Why is Substring a TextOutputStream?

Consider

var x: String = "Hello"
var y: Substring = x[x.startIndex...]

y.write(" World")

x // "Hello"
y // "Hello World"

What parent String does y point to?

1 Like

var y should point to x since Substring is a view IIRC, but when you call write on y you're about to perform a mutation on y which causes it to copy the original string and mutate the copy (value semantics with copy on write optimization). Please correct me if I'm wrong.

Well from the implementation perspective it appears to be a little different then COW but a fairly similar approach, except that it will always make a copy.

@DevAndArtist I'm aware of how copy-on-write works. I'm trying to understand what this operation means from a semantic POV. I believe Substring should disallow such mutations, otherwise what is the point of it?

Well a String conforms to TextOutputStream similar to real streams like stdout (you can route print into a string), so does a Substring conform to that protocol which is a logical consequence, even though a Substring is technically a view to a portion of a String.

You can make a similar experiment with arrays and array slices and it will behave very similar.

var array = [0, 1, 2, 3]
var slice = array[array.startIndex...]
slice.append(4)
array  // [0, 1, 2, 3]
slice  // [0, 1, 2, 3, 4]

The behavior of ArraySlice concerns me as well. I can't see why ArraySlice allows append. You can effectively use an ArraySlice as an Array, which should be disallowed, right?

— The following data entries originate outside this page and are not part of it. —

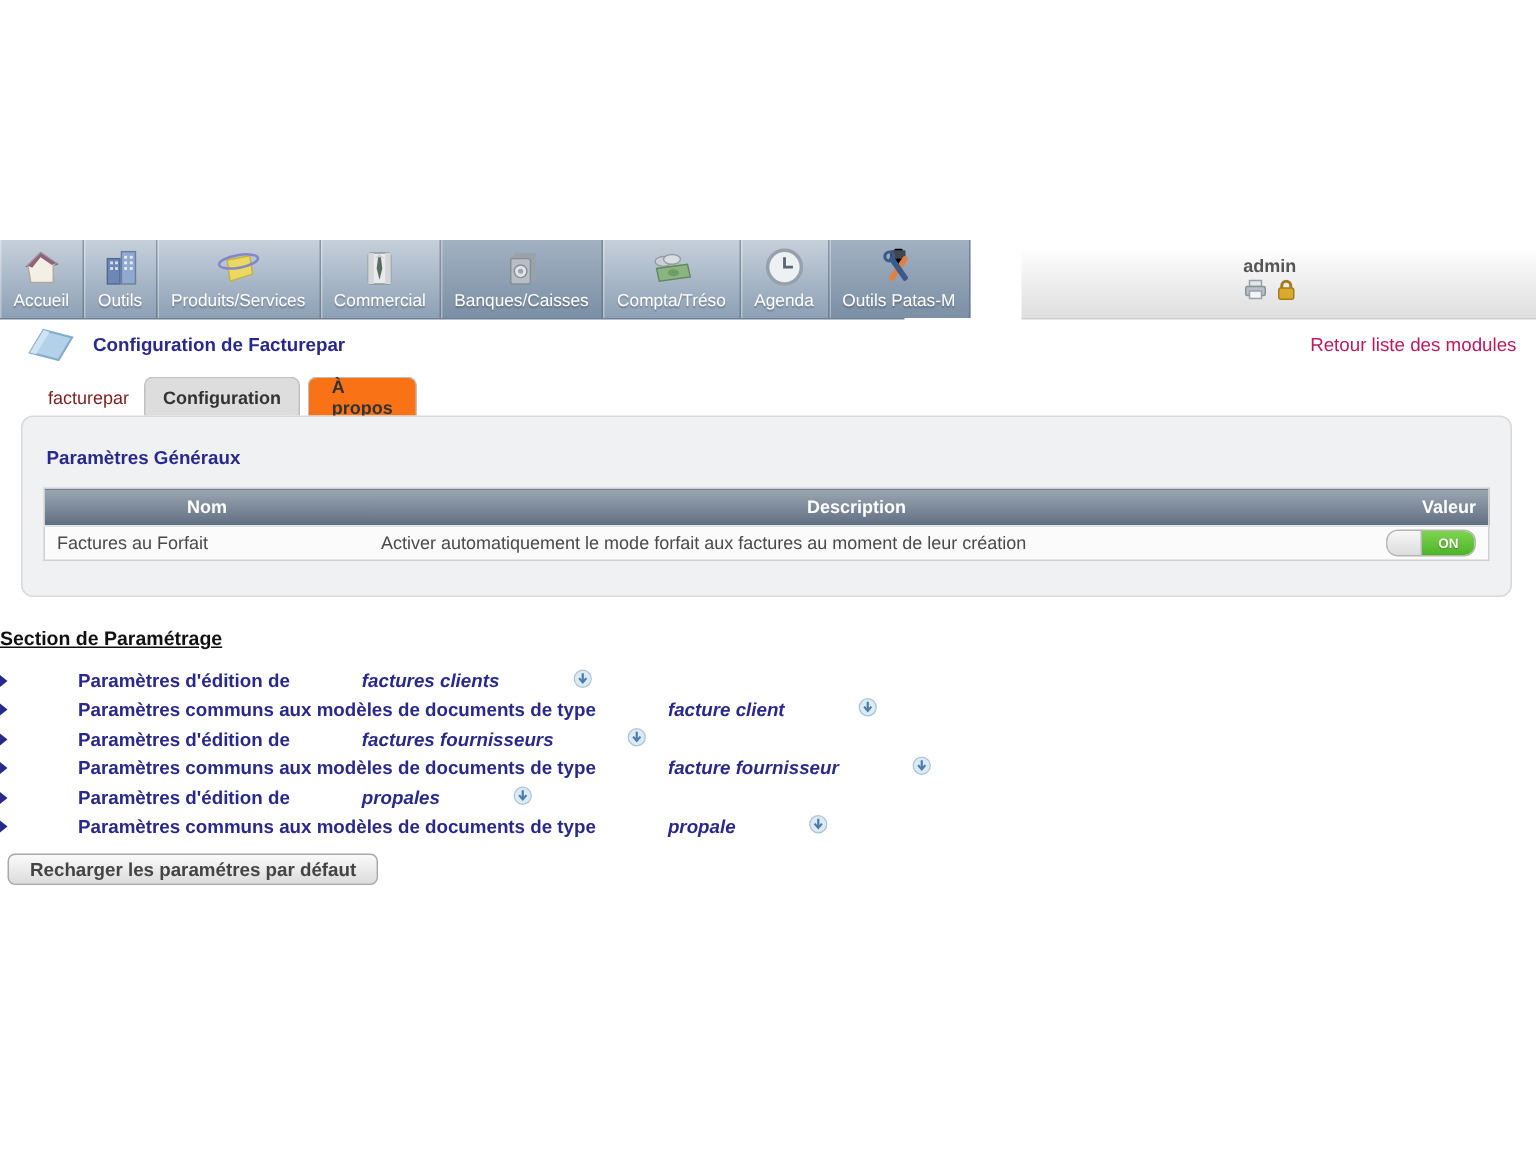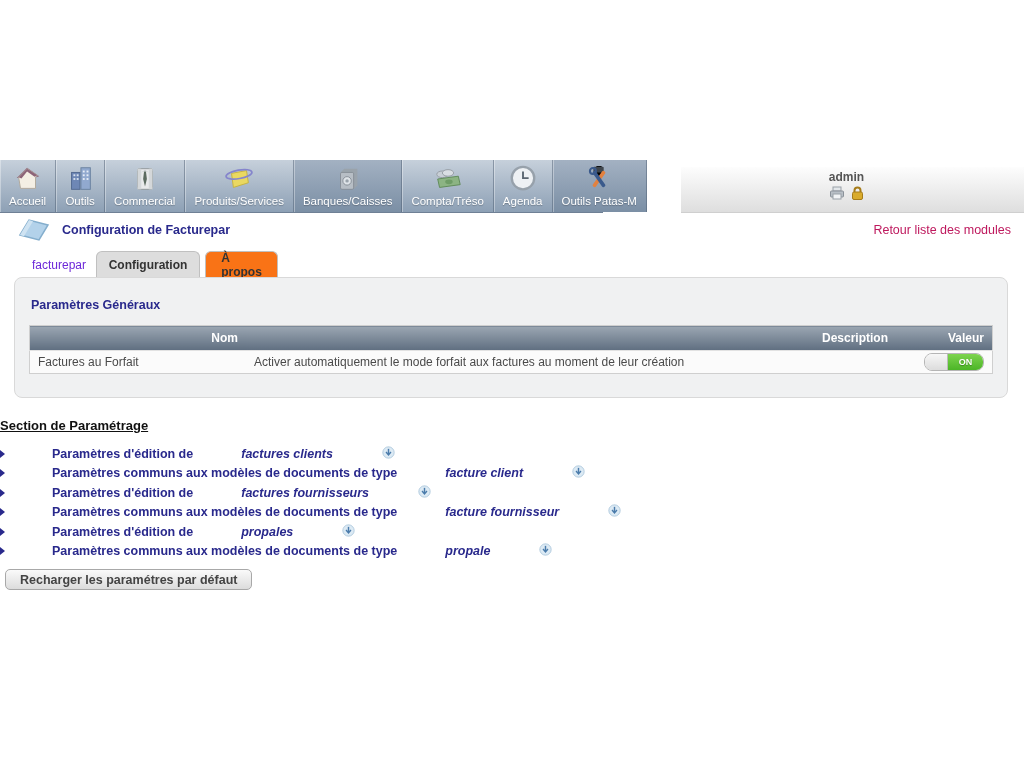--- a/index.html
+++ b/index.html
@@ -156,6 +156,15 @@
     </div>
     <div class="menu-item">
       <span class="micon">
+        <svg width="34" height="30" viewBox="0 0 34 32">
+          <path d="M9 10 L25 7 L27 20 L11 25 Z" fill="#ead861" stroke="#c5b13e"></path>
+          <ellipse cx="17" cy="11" rx="14" ry="4.5" fill="none" stroke="#8585cc" stroke-width="1.8" transform="rotate(-10 17 11)"></ellipse>
+        </svg>
+      </span>
+      <span class="mlabel">Produits/Services</span>
+    </div>
+    <div class="menu-item">
+      <span class="micon">
         <svg width="30" height="30" viewBox="0 0 32 32">
           <rect x="8" y="5" width="16" height="22" rx="2" fill="#e9eaeb" stroke="#8f9599"></rect>
           <polygon points="16,6 12,9 16,7.5 20,9" fill="#c4c9cd"></polygon>
@@ -165,15 +174,6 @@
         </svg>
       </span>
       <span class="mlabel">Commercial</span>
-    </div>
-    <div class="menu-item">
-      <span class="micon">
-        <svg width="34" height="30" viewBox="0 0 34 32">
-          <path d="M9 10 L25 7 L27 20 L11 25 Z" fill="#ead861" stroke="#c5b13e"></path>
-          <ellipse cx="17" cy="11" rx="14" ry="4.5" fill="none" stroke="#8585cc" stroke-width="1.8" transform="rotate(-10 17 11)"></ellipse>
-        </svg>
-      </span>
-      <span class="mlabel">Produits/Services</span>
     </div>
     <div class="menu-item active">
       <span class="micon">

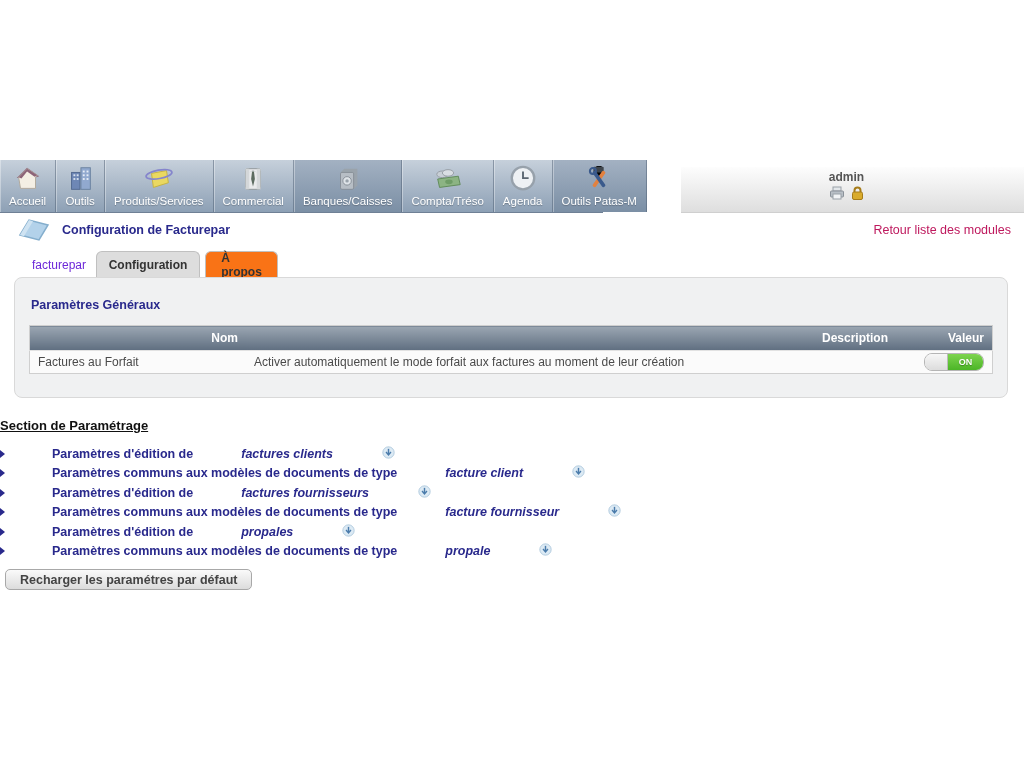--- a/index.html
+++ b/index.html
@@ -51,7 +51,7 @@
   
   .tabrow{position:absolute;top:251px;left:0;width:1024px;height:27px;}
   .module-label{
-    position:absolute;left:32px;top:7px;font-size:12px;color:#6d28d9;
+    position:absolute;left:32px;top:7px;font-size:12px;color:#7f1d1d;
   }
   .tab{
     position:absolute;top:0;height:26px;box-sizing:border-box;

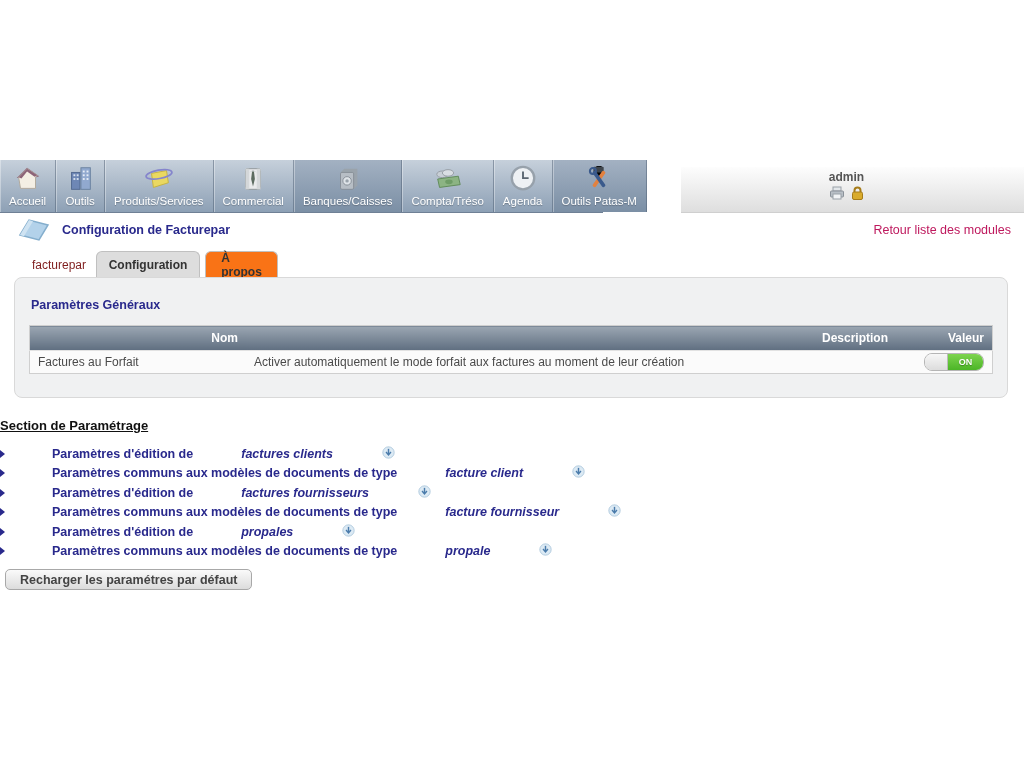--- a/index.html
+++ b/index.html
@@ -77,7 +77,7 @@
   }
   .ptable th{
     background:linear-gradient(#9ba6b2,#5f6e80);color:#fff;font-weight:bold;
-    text-align:right;height:24px;padding:0 8px;font-size:12px;
+    text-align:center;height:24px;padding:0 8px;font-size:12px;
   }
   .ptable th.val{text-align:right;}
   .ptable td{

Well from my user perspective, an array slice and a substring are the same as an array and a string because they share the internal storage until you need to perform mutation. In that sense we're viewing a part of the original storage, but if we need to work with that part we can mutate it without fear of modifying the original storage because of COW.

When you create a slice of a string, a Substring instance is the result. Operating on substrings is fast and efficient because a substring shares its storage with the original string. The Substring type presents the same interface as String, so you can avoid or defer any copying of the string's contents.

The ArraySlice type makes it fast and efficient for you to perform operations on sections of a larger array. Instead of copying over the elements of a slice to new storage, an ArraySlice instance presents a view onto the storage of a larger array. And because ArraySlice presents the same interface as Array, you can generally perform the same operations on a slice as you could on the original array.

Mutating operations such as removeFirst() and removeLast() make sense. My concern is that anything that requires the parent String to be mutated should be disallowed, as Substrings are simply views. The scope of the view should be mutable, but it should still remain a view. If they are disallowed, the user is forced to explicitly initialize a new String/Array (as is done anyway, internally). I feel that this better reflects the intent.

1 Like

I think this was previously discussed but I'm not hundred percent sure about that, you can search for it on the forums, and if you don't find anything feel free to open a discussion/pitch thread in the #evolution category. :slight_smile: I mean I understand that you want views to be immutable in that sense, but I don't really remember the rationale why they're not.

Ah, yes, I should probably do that. I asked for the sake of posterity (in case I was missing something fundamental) but I'm now sure that this is a debatable topic. Thank you for taking the time out for your responses!

Put it the other way round. What if you mutate the original? Should this mutation be reflectet in the slice? Or should a mutation of the original string be forbidden, if you happen to have a substring of it floating around?
That doesn't work out, right?

Slice types are allowed to share storage with a parent value, but are otherwise completely independent values. Appending to a slice is useful when modifying a slice through an inout parameter, which will write the slice back to the parent:

var x = [1, 2, 3, 5]

func insert(after: inout ArraySlice<Int>) {
  after += [4]
}

insert(after: &x[1..2])
print(x)
7 Likes

This example definitely makes sense. I think I get it now, thank you.